Only the text should come through, so restate the listing exactly and drop its images.

*** Data shown ***

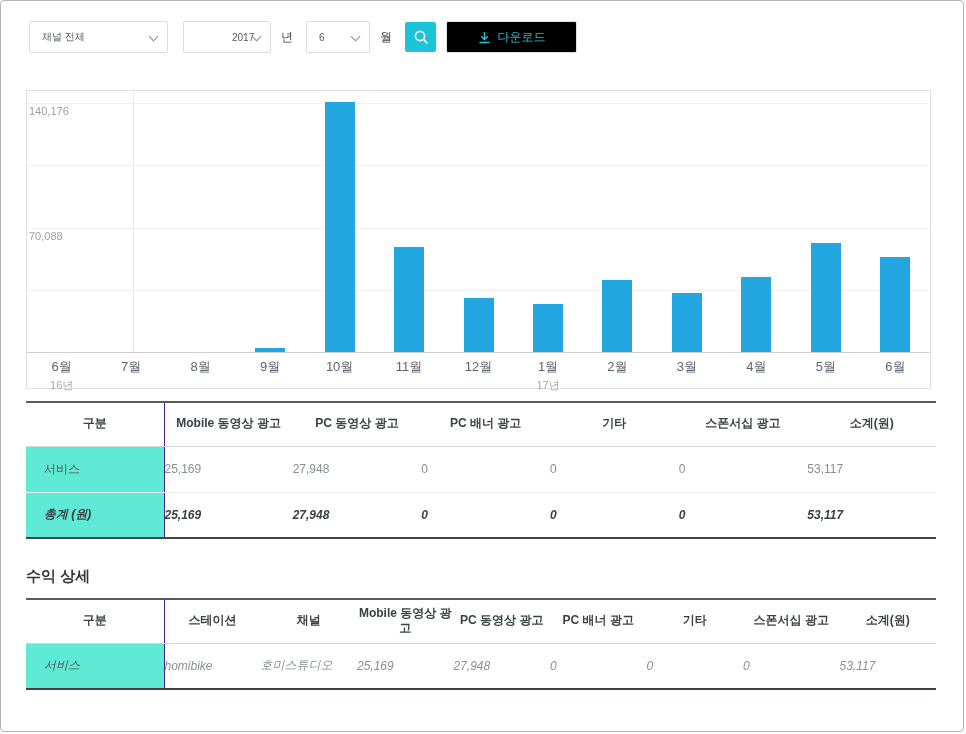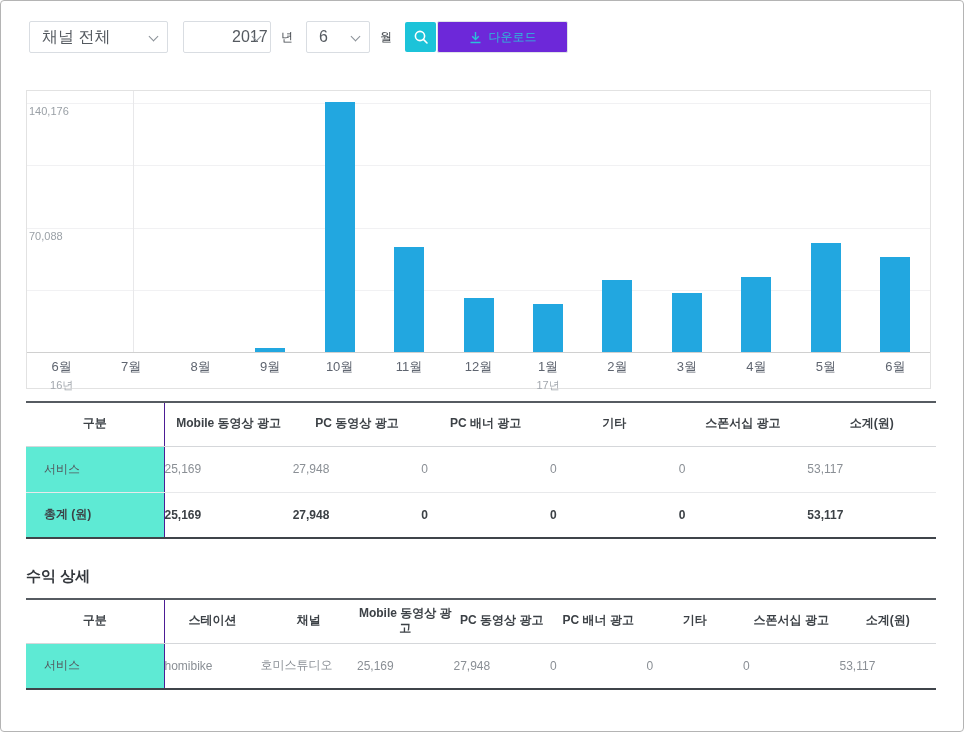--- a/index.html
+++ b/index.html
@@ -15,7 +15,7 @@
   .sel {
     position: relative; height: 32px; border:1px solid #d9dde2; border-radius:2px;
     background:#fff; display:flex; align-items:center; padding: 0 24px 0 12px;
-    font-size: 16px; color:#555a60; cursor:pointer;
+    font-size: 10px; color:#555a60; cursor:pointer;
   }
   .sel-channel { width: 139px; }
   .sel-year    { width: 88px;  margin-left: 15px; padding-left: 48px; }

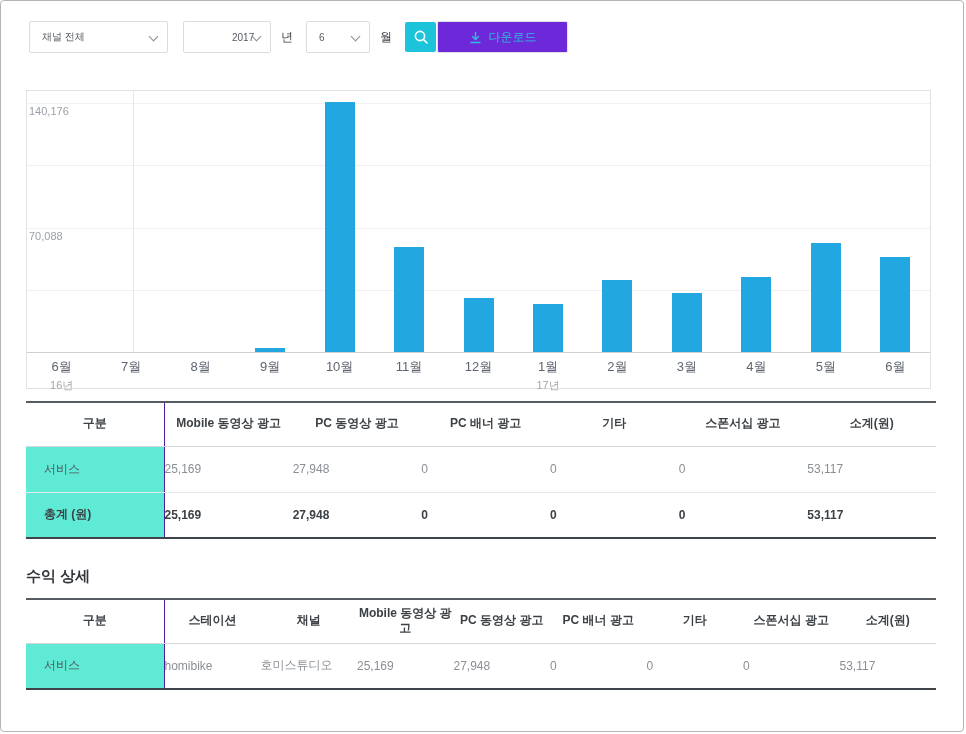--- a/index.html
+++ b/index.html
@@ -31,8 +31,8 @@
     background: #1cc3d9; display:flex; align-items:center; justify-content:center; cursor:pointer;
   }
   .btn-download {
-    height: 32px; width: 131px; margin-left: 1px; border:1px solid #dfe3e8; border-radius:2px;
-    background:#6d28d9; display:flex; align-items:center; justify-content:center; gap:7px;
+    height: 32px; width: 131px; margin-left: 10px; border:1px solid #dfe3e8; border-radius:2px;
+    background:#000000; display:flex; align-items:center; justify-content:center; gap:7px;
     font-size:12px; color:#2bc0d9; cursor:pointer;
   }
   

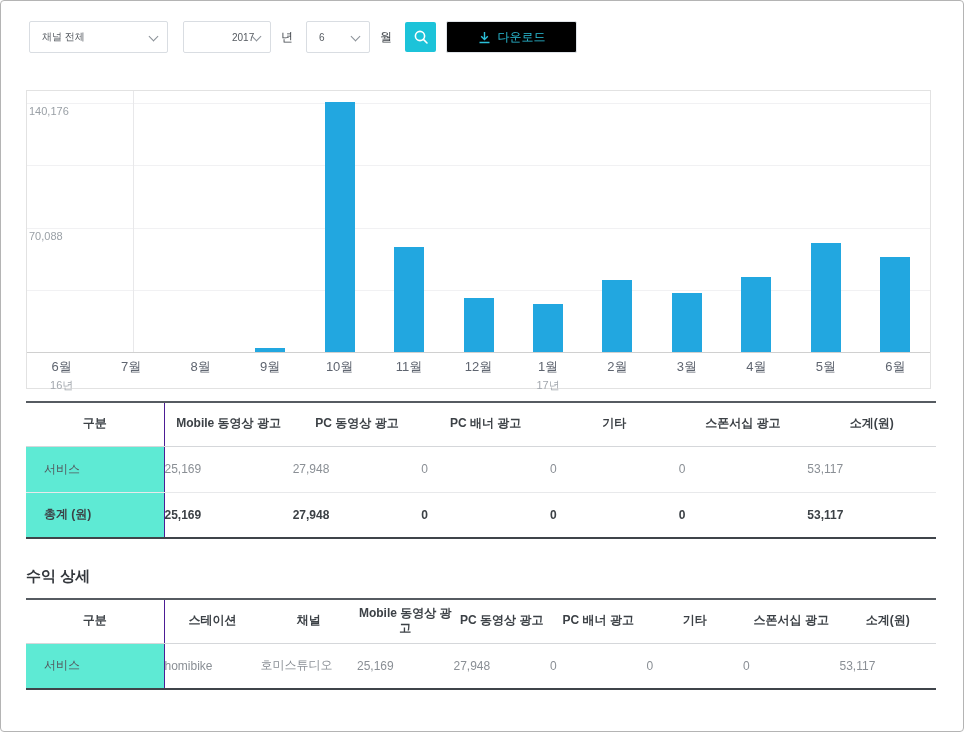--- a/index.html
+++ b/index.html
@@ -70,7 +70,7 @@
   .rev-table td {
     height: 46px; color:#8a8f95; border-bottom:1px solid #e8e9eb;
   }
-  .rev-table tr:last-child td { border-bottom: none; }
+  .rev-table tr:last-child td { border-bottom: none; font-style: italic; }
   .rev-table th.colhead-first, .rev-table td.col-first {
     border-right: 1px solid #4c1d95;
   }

***

Written reply:
--- a/index.html
+++ b/index.html
@@ -15,7 +15,7 @@
   .sel {
     position: relative; height: 32px; border:1px solid #d9dde2; border-radius:2px;
     background:#fff; display:flex; align-items:center; padding: 0 24px 0 12px;
-    font-size: 16px; color:#555a60; cursor:pointer;
+    font-size: 10px; color:#555a60; cursor:pointer;
   }
   .sel-channel { width: 139px; }
   .sel-year    { width: 88px;  margin-left: 15px; padding-left: 48px; }

--- a/index.html
+++ b/index.html
@@ -31,8 +31,8 @@
     background: #1cc3d9; display:flex; align-items:center; justify-content:center; cursor:pointer;
   }
   .btn-download {
-    height: 32px; width: 131px; margin-left: 1px; border:1px solid #dfe3e8; border-radius:2px;
-    background:#6d28d9; display:flex; align-items:center; justify-content:center; gap:7px;
+    height: 32px; width: 131px; margin-left: 10px; border:1px solid #dfe3e8; border-radius:2px;
+    background:#000000; display:flex; align-items:center; justify-content:center; gap:7px;
     font-size:12px; color:#2bc0d9; cursor:pointer;
   }
   

--- a/index.html
+++ b/index.html
@@ -70,7 +70,7 @@
   .rev-table td {
     height: 46px; color:#8a8f95; border-bottom:1px solid #e8e9eb;
   }
-  .rev-table tr:last-child td { border-bottom: none; }
+  .rev-table tr:last-child td { border-bottom: none; font-style: italic; }
   .rev-table th.colhead-first, .rev-table td.col-first {
     border-right: 1px solid #4c1d95;
   }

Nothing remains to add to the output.